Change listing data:
━━━━━━━━━━━━━━━━

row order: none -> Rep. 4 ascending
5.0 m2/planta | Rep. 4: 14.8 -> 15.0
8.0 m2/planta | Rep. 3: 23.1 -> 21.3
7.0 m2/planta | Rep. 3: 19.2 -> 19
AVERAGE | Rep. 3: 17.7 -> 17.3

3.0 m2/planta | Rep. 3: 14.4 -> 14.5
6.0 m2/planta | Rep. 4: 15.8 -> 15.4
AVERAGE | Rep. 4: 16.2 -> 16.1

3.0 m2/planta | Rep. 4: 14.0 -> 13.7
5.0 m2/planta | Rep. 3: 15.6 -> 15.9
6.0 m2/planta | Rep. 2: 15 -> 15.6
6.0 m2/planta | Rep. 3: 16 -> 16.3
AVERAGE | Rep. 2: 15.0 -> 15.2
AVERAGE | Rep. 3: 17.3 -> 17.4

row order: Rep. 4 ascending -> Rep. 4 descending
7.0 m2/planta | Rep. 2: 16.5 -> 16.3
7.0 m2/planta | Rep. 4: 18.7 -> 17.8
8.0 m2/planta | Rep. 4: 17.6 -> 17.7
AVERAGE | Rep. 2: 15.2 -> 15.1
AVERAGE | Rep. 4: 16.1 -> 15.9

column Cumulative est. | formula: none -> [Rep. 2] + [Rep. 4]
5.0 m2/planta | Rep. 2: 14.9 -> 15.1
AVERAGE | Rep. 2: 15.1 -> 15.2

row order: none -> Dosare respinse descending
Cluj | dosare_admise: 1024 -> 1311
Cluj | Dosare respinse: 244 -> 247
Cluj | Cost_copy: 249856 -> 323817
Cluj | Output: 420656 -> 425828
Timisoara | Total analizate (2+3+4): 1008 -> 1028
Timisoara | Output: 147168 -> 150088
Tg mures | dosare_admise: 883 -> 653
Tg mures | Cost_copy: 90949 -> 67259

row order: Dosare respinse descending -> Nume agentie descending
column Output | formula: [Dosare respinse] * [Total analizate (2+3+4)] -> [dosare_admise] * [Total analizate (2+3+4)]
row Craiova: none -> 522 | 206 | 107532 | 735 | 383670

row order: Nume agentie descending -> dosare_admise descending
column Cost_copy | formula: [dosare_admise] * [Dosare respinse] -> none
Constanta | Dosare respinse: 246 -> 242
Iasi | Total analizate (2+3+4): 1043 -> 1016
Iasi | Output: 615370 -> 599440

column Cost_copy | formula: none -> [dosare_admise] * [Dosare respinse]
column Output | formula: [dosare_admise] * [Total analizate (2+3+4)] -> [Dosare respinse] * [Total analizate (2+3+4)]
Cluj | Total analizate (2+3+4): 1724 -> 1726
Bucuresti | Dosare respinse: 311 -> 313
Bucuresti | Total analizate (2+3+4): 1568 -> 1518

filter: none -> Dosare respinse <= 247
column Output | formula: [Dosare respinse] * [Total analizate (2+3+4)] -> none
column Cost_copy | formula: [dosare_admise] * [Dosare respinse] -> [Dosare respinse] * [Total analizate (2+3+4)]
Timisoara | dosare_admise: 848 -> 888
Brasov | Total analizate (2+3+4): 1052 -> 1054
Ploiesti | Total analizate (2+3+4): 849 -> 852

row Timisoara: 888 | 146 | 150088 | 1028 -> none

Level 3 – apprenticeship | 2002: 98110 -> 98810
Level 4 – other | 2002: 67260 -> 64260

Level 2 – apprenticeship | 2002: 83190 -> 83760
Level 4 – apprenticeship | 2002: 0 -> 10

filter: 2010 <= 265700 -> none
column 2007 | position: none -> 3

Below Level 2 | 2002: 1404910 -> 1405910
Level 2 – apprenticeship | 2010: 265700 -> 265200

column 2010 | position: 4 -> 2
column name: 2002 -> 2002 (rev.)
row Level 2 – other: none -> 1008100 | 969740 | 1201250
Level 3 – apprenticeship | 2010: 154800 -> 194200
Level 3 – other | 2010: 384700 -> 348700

━━━━━━━━━━━━━━━━

**Work request:** Repeat each of the entries above precisely as given.

**Expected output:**
row order: none -> Rep. 4 ascending
5.0 m2/planta | Rep. 4: 14.8 -> 15.0
8.0 m2/planta | Rep. 3: 23.1 -> 21.3
7.0 m2/planta | Rep. 3: 19.2 -> 19
AVERAGE | Rep. 3: 17.7 -> 17.3

3.0 m2/planta | Rep. 3: 14.4 -> 14.5
6.0 m2/planta | Rep. 4: 15.8 -> 15.4
AVERAGE | Rep. 4: 16.2 -> 16.1

3.0 m2/planta | Rep. 4: 14.0 -> 13.7
5.0 m2/planta | Rep. 3: 15.6 -> 15.9
6.0 m2/planta | Rep. 2: 15 -> 15.6
6.0 m2/planta | Rep. 3: 16 -> 16.3
AVERAGE | Rep. 2: 15.0 -> 15.2
AVERAGE | Rep. 3: 17.3 -> 17.4

row order: Rep. 4 ascending -> Rep. 4 descending
7.0 m2/planta | Rep. 2: 16.5 -> 16.3
7.0 m2/planta | Rep. 4: 18.7 -> 17.8
8.0 m2/planta | Rep. 4: 17.6 -> 17.7
AVERAGE | Rep. 2: 15.2 -> 15.1
AVERAGE | Rep. 4: 16.1 -> 15.9

column Cumulative est. | formula: none -> [Rep. 2] + [Rep. 4]
5.0 m2/planta | Rep. 2: 14.9 -> 15.1
AVERAGE | Rep. 2: 15.1 -> 15.2

row order: none -> Dosare respinse descending
Cluj | dosare_admise: 1024 -> 1311
Cluj | Dosare respinse: 244 -> 247
Cluj | Cost_copy: 249856 -> 323817
Cluj | Output: 420656 -> 425828
Timisoara | Total analizate (2+3+4): 1008 -> 1028
Timisoara | Output: 147168 -> 150088
Tg mures | dosare_admise: 883 -> 653
Tg mures | Cost_copy: 90949 -> 67259

row order: Dosare respinse descending -> Nume agentie descending
column Output | formula: [Dosare respinse] * [Total analizate (2+3+4)] -> [dosare_admise] * [Total analizate (2+3+4)]
row Craiova: none -> 522 | 206 | 107532 | 735 | 383670

row order: Nume agentie descending -> dosare_admise descending
column Cost_copy | formula: [dosare_admise] * [Dosare respinse] -> none
Constanta | Dosare respinse: 246 -> 242
Iasi | Total analizate (2+3+4): 1043 -> 1016
Iasi | Output: 615370 -> 599440

column Cost_copy | formula: none -> [dosare_admise] * [Dosare respinse]
column Output | formula: [dosare_admise] * [Total analizate (2+3+4)] -> [Dosare respinse] * [Total analizate (2+3+4)]
Cluj | Total analizate (2+3+4): 1724 -> 1726
Bucuresti | Dosare respinse: 311 -> 313
Bucuresti | Total analizate (2+3+4): 1568 -> 1518

filter: none -> Dosare respinse <= 247
column Output | formula: [Dosare respinse] * [Total analizate (2+3+4)] -> none
column Cost_copy | formula: [dosare_admise] * [Dosare respinse] -> [Dosare respinse] * [Total analizate (2+3+4)]
Timisoara | dosare_admise: 848 -> 888
Brasov | Total analizate (2+3+4): 1052 -> 1054
Ploiesti | Total analizate (2+3+4): 849 -> 852

row Timisoara: 888 | 146 | 150088 | 1028 -> none

Level 3 – apprenticeship | 2002: 98110 -> 98810
Level 4 – other | 2002: 67260 -> 64260

Level 2 – apprenticeship | 2002: 83190 -> 83760
Level 4 – apprenticeship | 2002: 0 -> 10

filter: 2010 <= 265700 -> none
column 2007 | position: none -> 3

Below Level 2 | 2002: 1404910 -> 1405910
Level 2 – apprenticeship | 2010: 265700 -> 265200

column 2010 | position: 4 -> 2
column name: 2002 -> 2002 (rev.)
row Level 2 – other: none -> 1008100 | 969740 | 1201250
Level 3 – apprenticeship | 2010: 154800 -> 194200
Level 3 – other | 2010: 384700 -> 348700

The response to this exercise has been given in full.